September 28, 2007
We’ll “Embrace” Hardaway After He’s Had a Lot More Time to Prove His Redemption
What the Miami Heat guard said, back in February: “You know, I hate gay people, so I let it be known. I don’t like gay people and I don’t like to be around gay people. I am homophobic. I don’t like it. It shouldn’t be in the world or in the United States.”
A contrite Tim Hardaway now embraced by some in gay community
The topic was finding ways to keep transgender children safe, and someone asked for volunteers to share an idea.
Tim Hardaway was the first to raise his hand.

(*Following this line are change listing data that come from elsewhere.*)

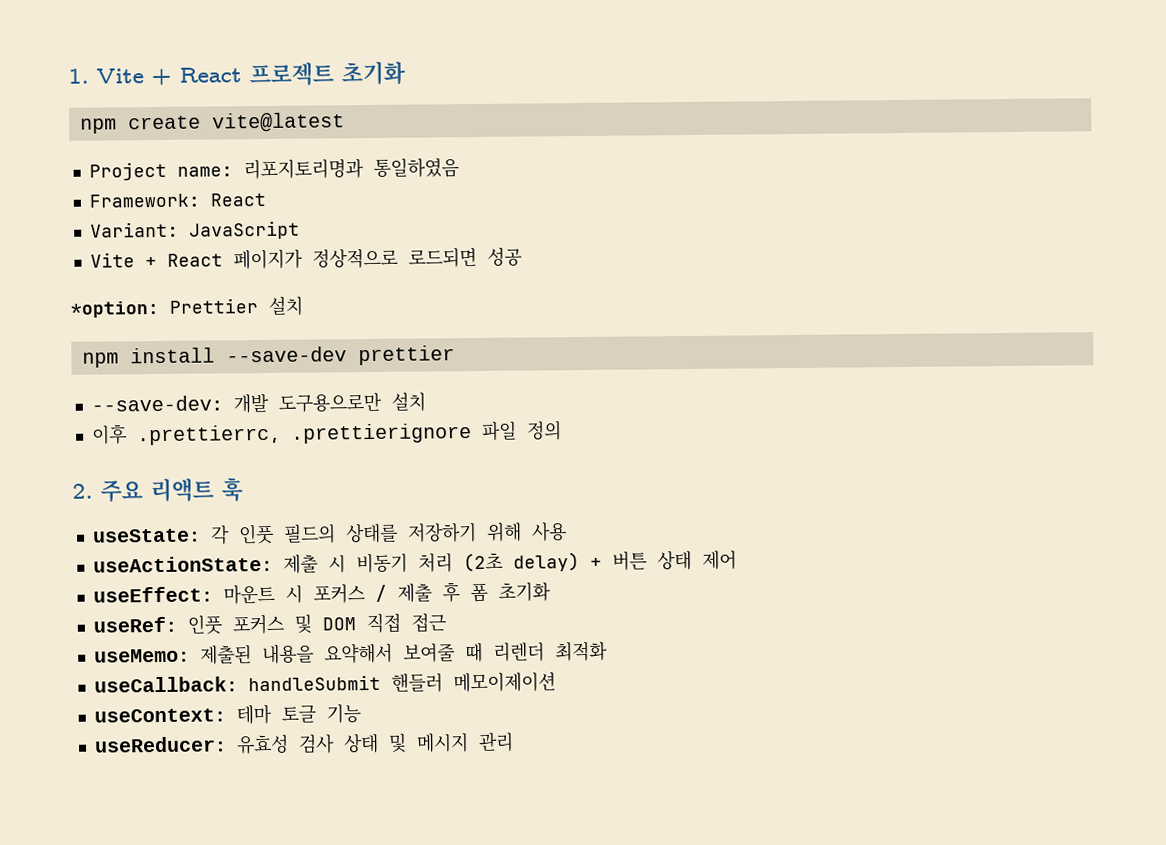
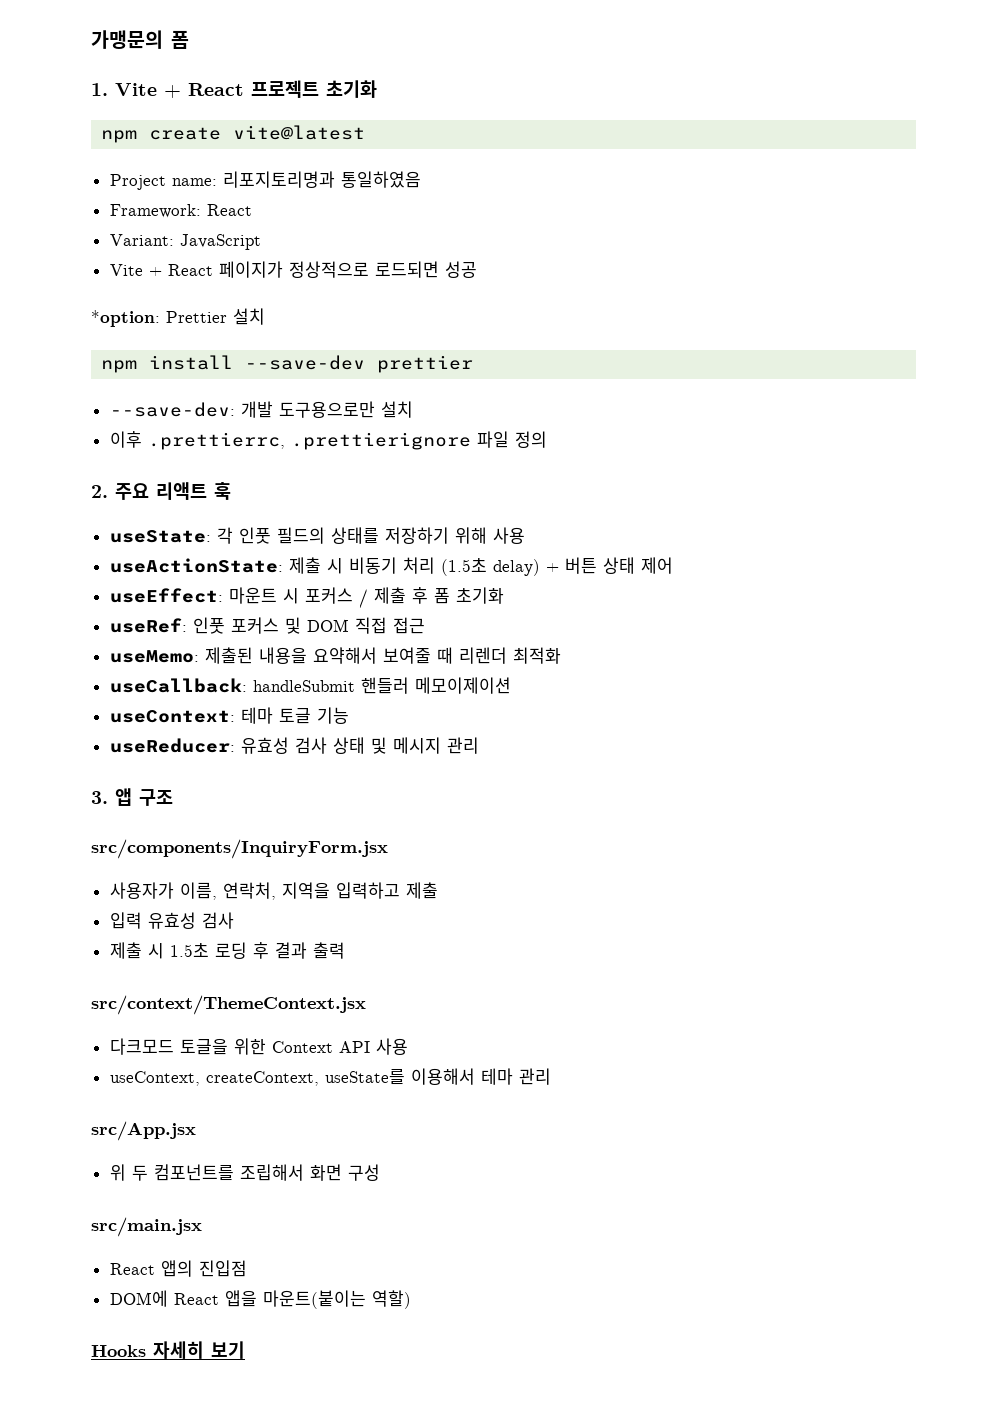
+ 가맹문의 폼
- useActionState: 제출 시 비동기 처리 (2초 delay) + 버튼 상태 제어
+ useActionState: 제출 시 비동기 처리 (1.5초 delay) + 버튼 상태 제어
+ 3. 앱 구조
+ src/components/InquiryForm.jsx
+ 사용자가 이름, 연락처, 지역을 입력하고 제출
+ 입력 유효성 검사
+ 제출 시 1.5초 로딩 후 결과 출력
+ src/context/ThemeContext.jsx
+ 다크모드 토글을 위한 Context API 사용
+ useContext, createContext, useState를 이용해서 테마 관리
+ src/App.jsx
+ 위 두 컴포넌트를 조립해서 화면 구성
+ src/main.jsx
+ React 앱의 진입점
+ DOM에 React 앱을 마운트(붙이는 역할)
+ Hooks 자세히 보기

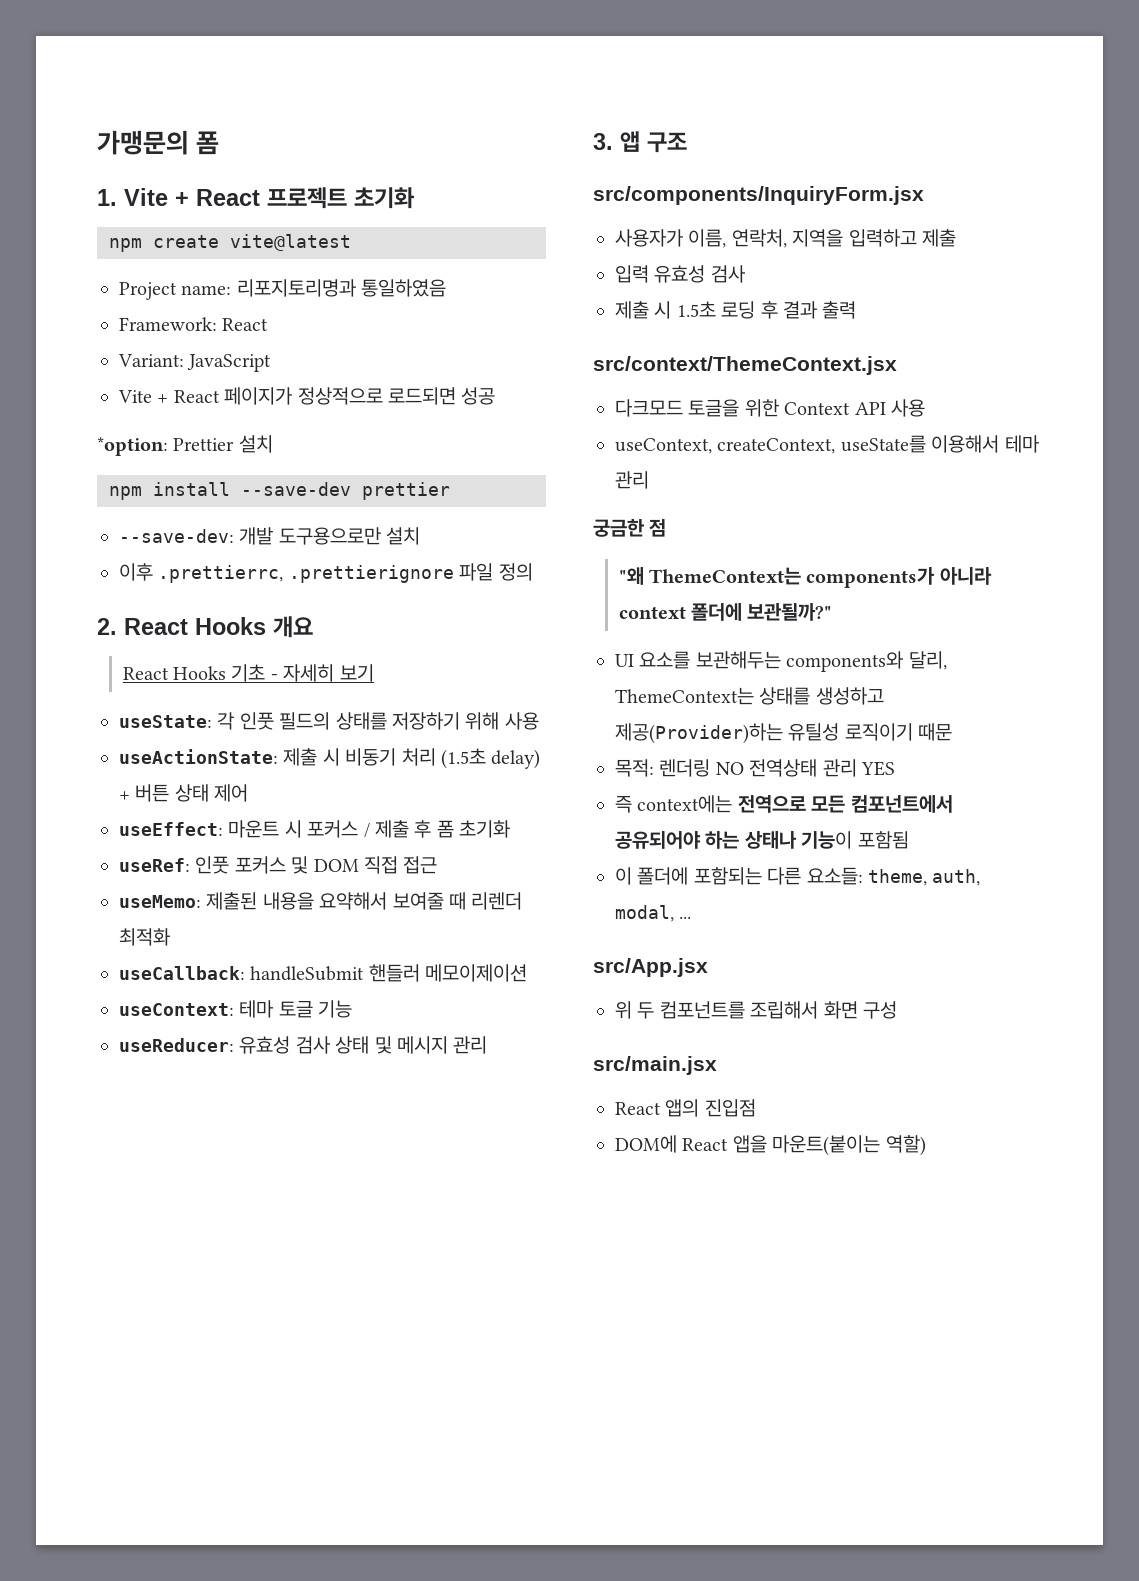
- 2. 주요 리액트 훅
+ 2. React Hooks 개요
+ React Hooks 기초 - 자세히 보기
+ 궁금한 점
+ "왜 ThemeContext는 components가 아니라 context 폴더에 보관될까?"
+ UI 요소를 보관해두는 components와 달리, ThemeContext는 상태를 생성하고 제공(Provider)하는 유틸성 로직이기 때문
+ 목적: 렌더링 NO 전역상태 관리 YES
+ 즉 context에는 전역으로 모든 컴포넌트에서 공유되어야 하는 상태나 기능이 포함됨
+ 이 폴더에 포함되는 다른 요소들: theme, auth, modal, ...
- Hooks 자세히 보기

“He was so genuine,” said Martha Fugate, the director of the YES Institute, a children’s advocacy group based in South Miami which hosted that discussion. “He gave the perfect answer.”
. . .
“I just wanted to go in and get educated, that’s all. Get educated on what I said and why I said those things,” Hardaway said Thursday in an interview with The Associated Press. “I’m working on understanding it now. I’m not really trying to make amends. I’ve been there trying to get help.”
. . .
“I had no idea how much I hurt people,” said Hardaway, who spent most of his NBA career with the Golden State Warriors and Miami Heat, and still makes his home in South Florida. “A lot of people.”
. . .
“Thanks to his honest albeit misguided reaction, Tim did find his way to YES Institute and the education he got was not just about others, but about himself,” Fugate wrote. “Because he is a role model, perhaps other people will also learn — hopefully before bad consequences happen to them.”